Using only the entries below, copy exactly the lines that begin at the one with "font-size: 10px ->" and end at the one with "width: 88px ->", both included. Drop the pictures.

━━━ Excerpted data ━━━

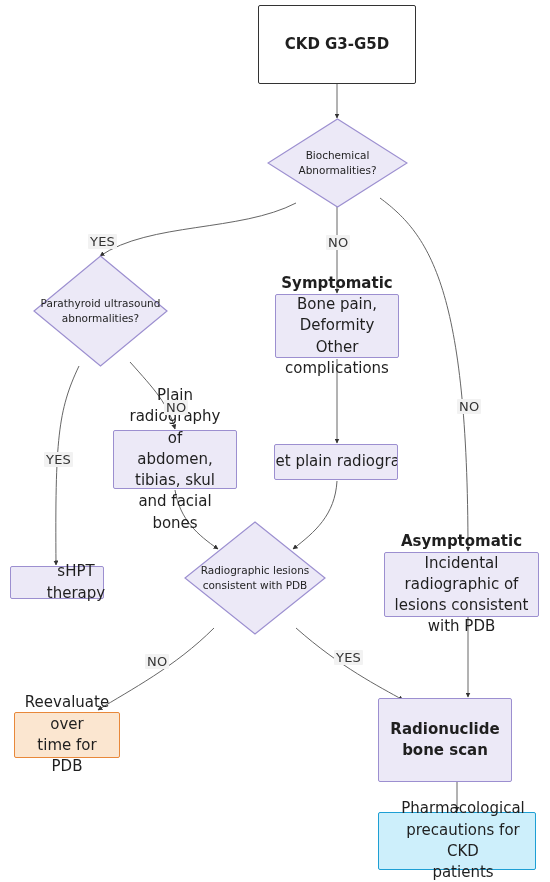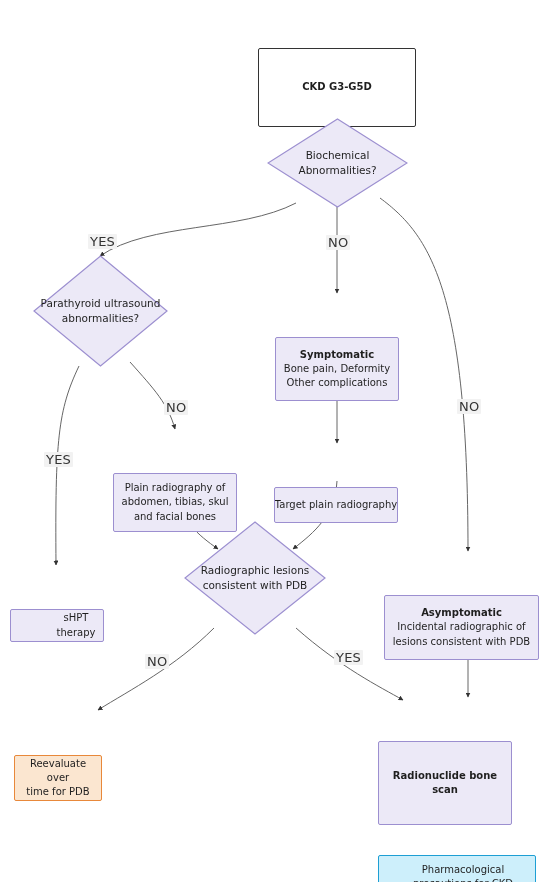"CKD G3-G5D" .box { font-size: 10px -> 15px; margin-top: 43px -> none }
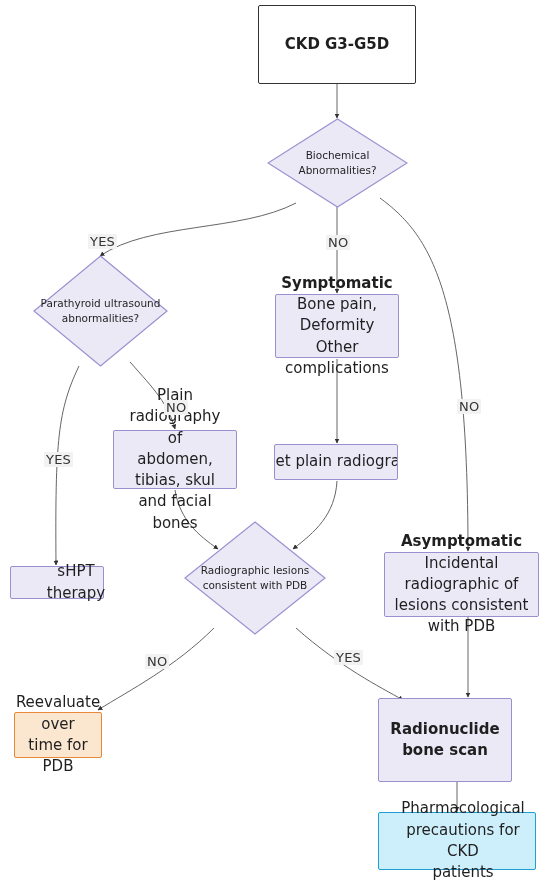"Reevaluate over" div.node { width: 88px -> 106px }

━━━
━━━ Excerpted data ━━━

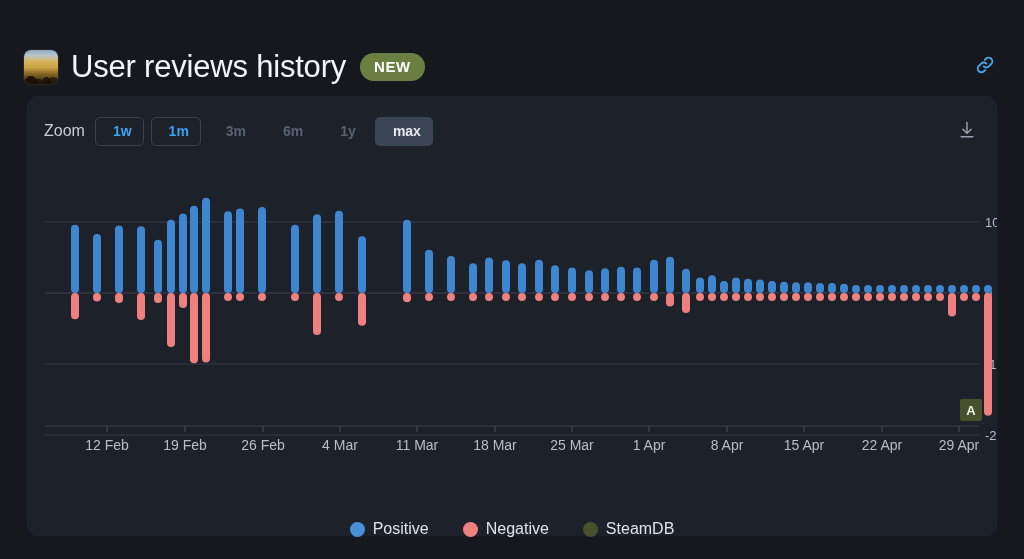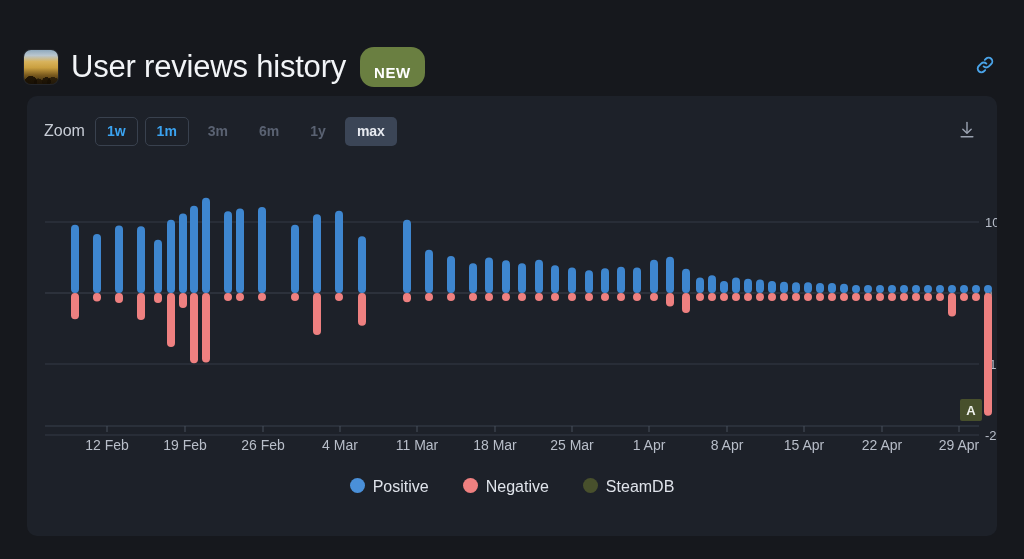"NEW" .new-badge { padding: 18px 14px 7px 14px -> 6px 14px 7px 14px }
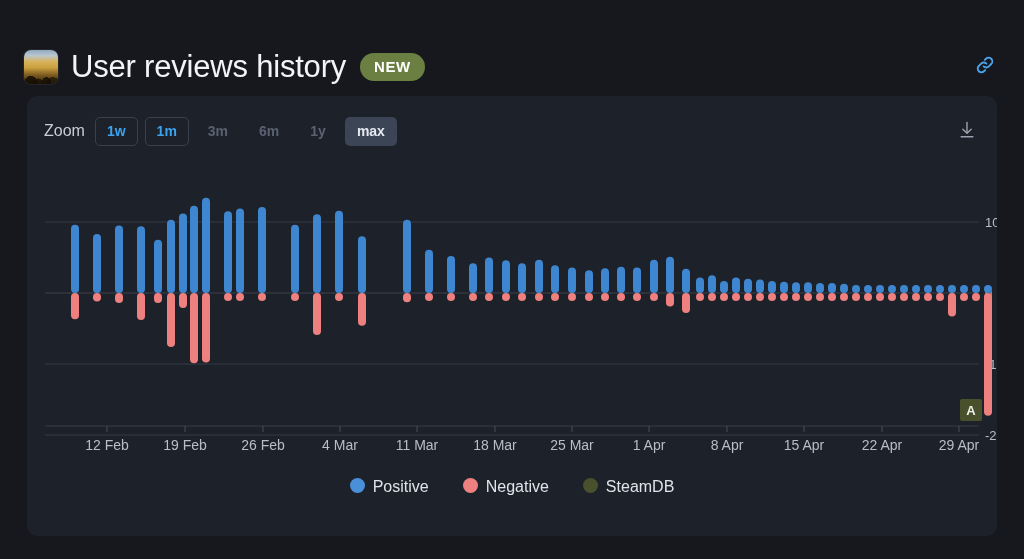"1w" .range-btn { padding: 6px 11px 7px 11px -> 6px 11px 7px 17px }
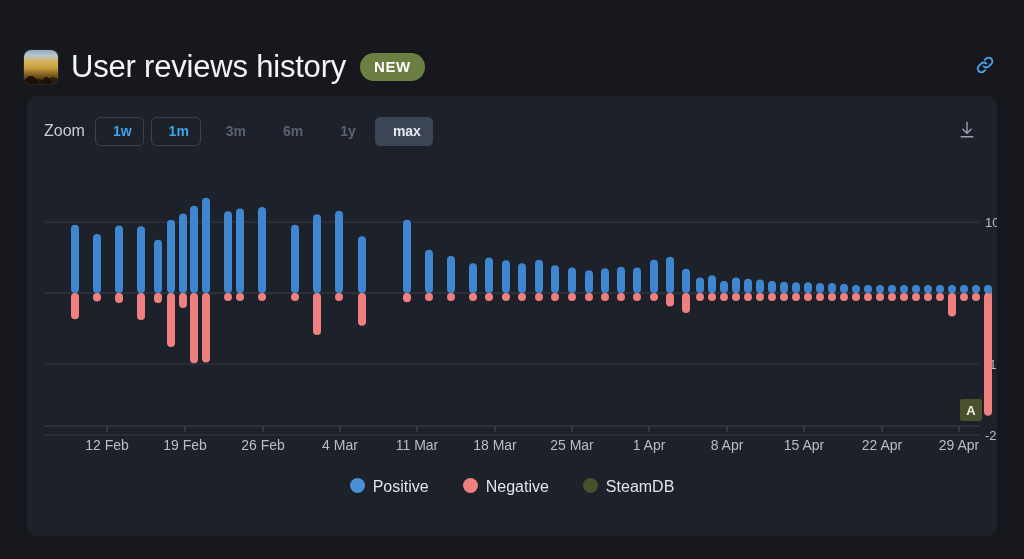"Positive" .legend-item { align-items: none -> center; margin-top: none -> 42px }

━━━

Solved exercise.
"CKD G3-G5D" .box { font-size: 10px -> 15px; margin-top: 43px -> none }
"Reevaluate over" div.node { width: 88px -> 106px }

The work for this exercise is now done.